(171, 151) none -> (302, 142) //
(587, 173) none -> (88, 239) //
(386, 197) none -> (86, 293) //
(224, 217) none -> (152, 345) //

--

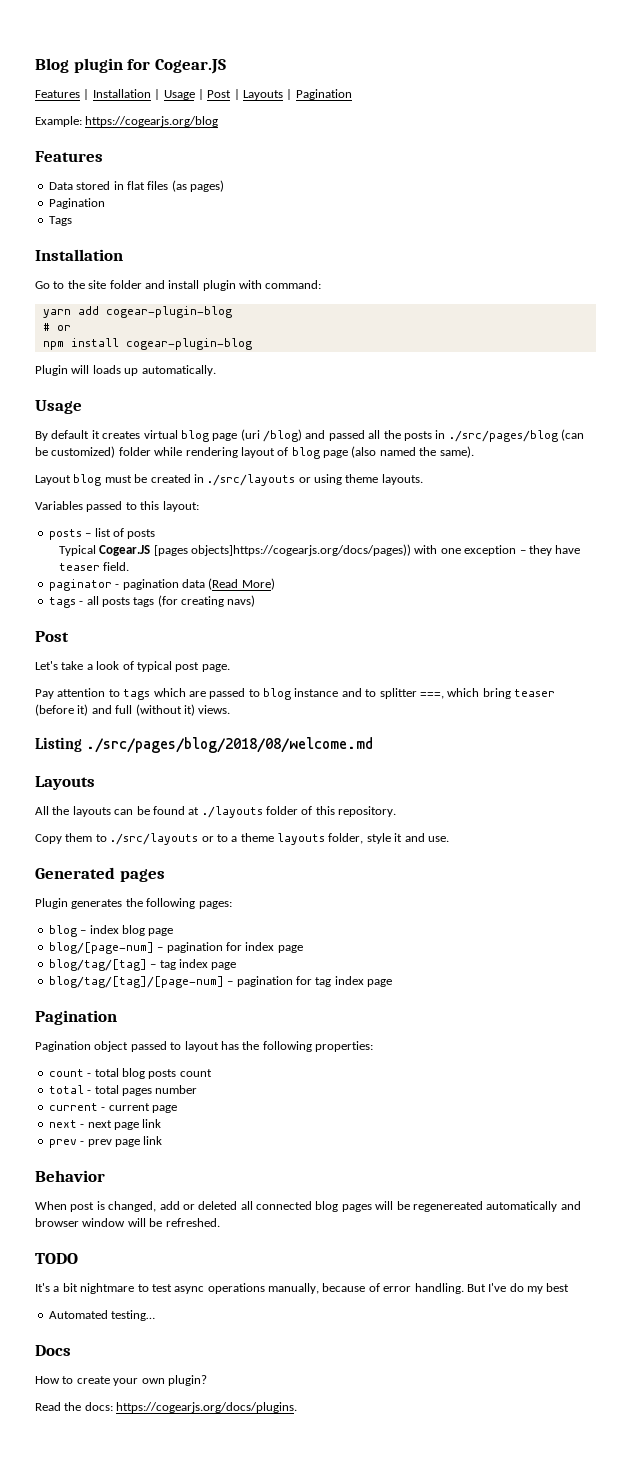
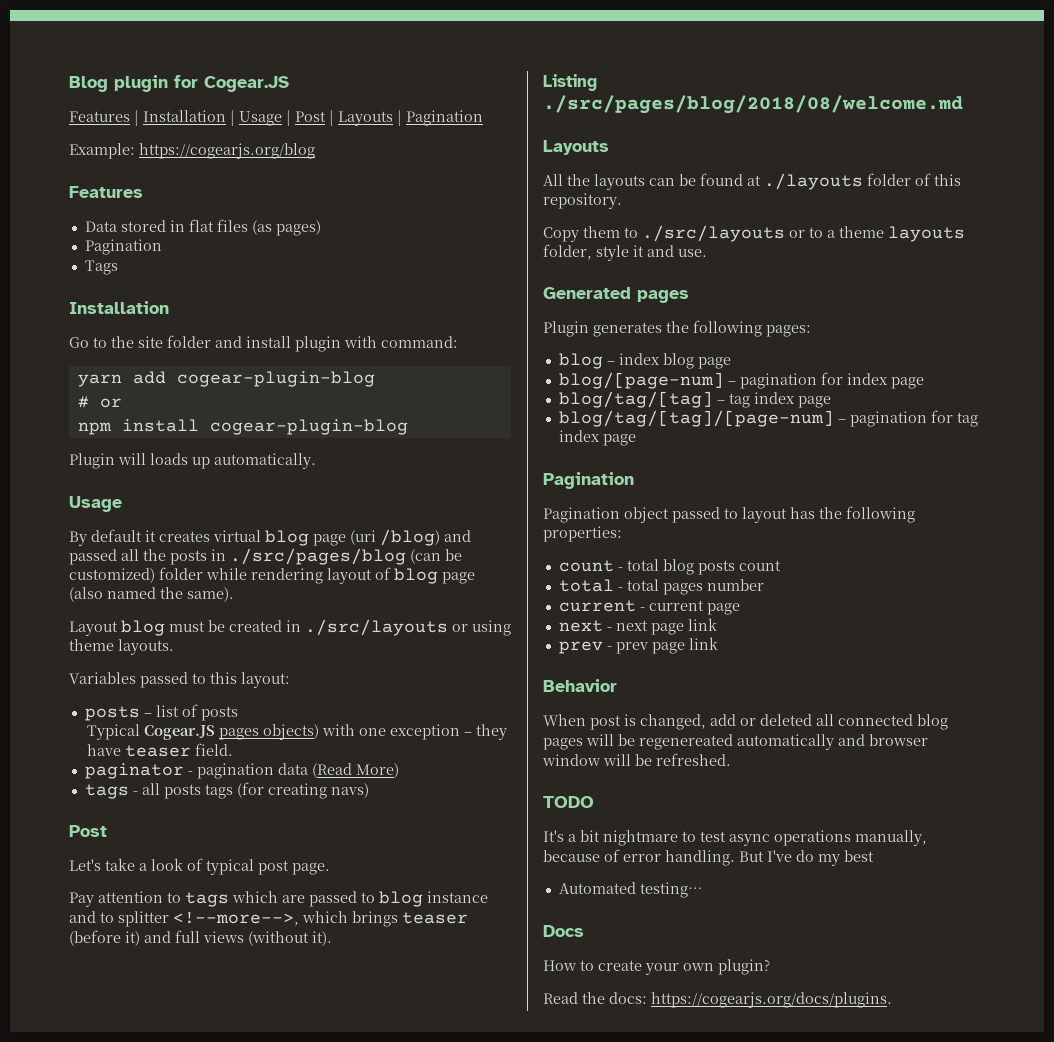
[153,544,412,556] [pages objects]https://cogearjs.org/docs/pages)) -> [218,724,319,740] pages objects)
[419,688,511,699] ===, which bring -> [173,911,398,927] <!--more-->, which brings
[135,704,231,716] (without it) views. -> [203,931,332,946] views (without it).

---

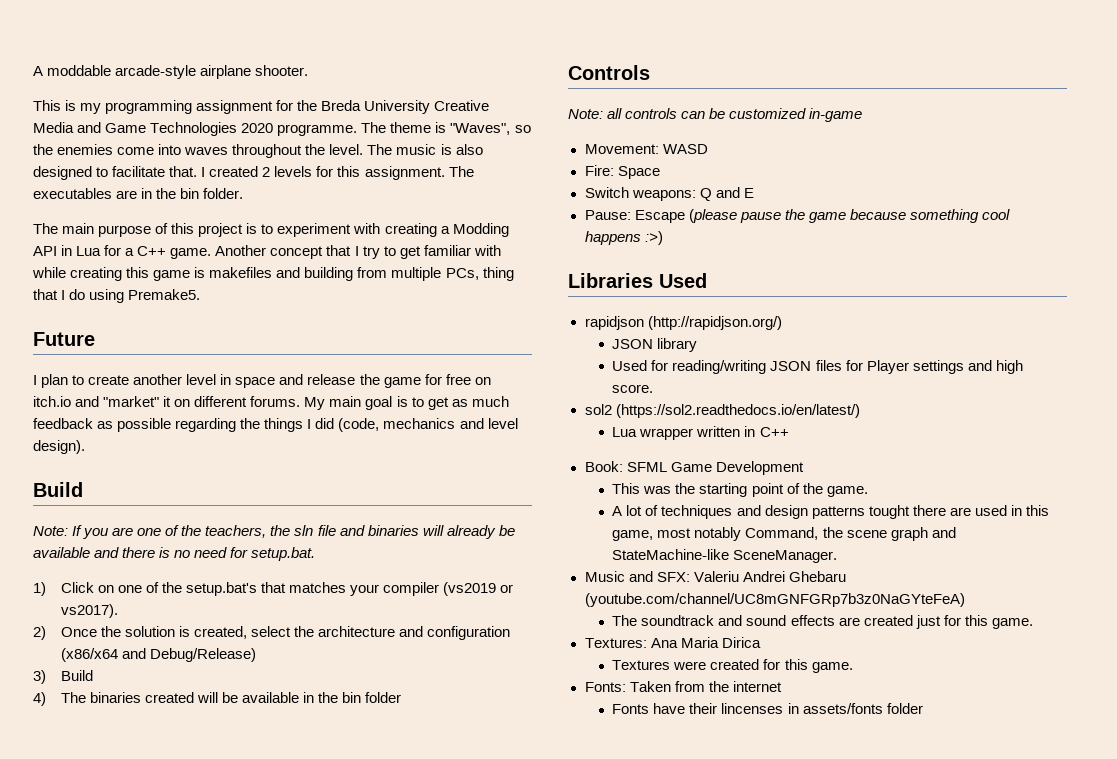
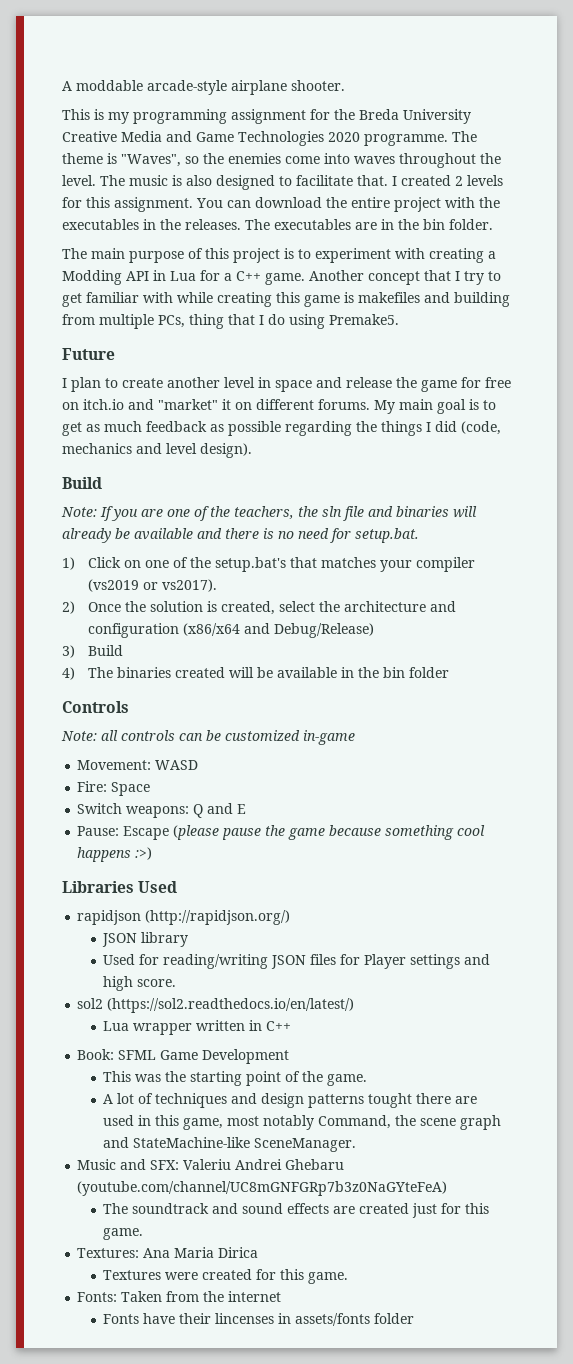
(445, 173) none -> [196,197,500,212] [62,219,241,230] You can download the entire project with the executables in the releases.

Work request — Look above for the line that contains "(171, 151) none -> (302, 142) //". Starting there, transcribe every line exactly until you have copied the line that contains "(224, 217) none -> (152, 345) //".

Answer box —
(171, 151) none -> (302, 142) //
(587, 173) none -> (88, 239) //
(386, 197) none -> (86, 293) //
(224, 217) none -> (152, 345) //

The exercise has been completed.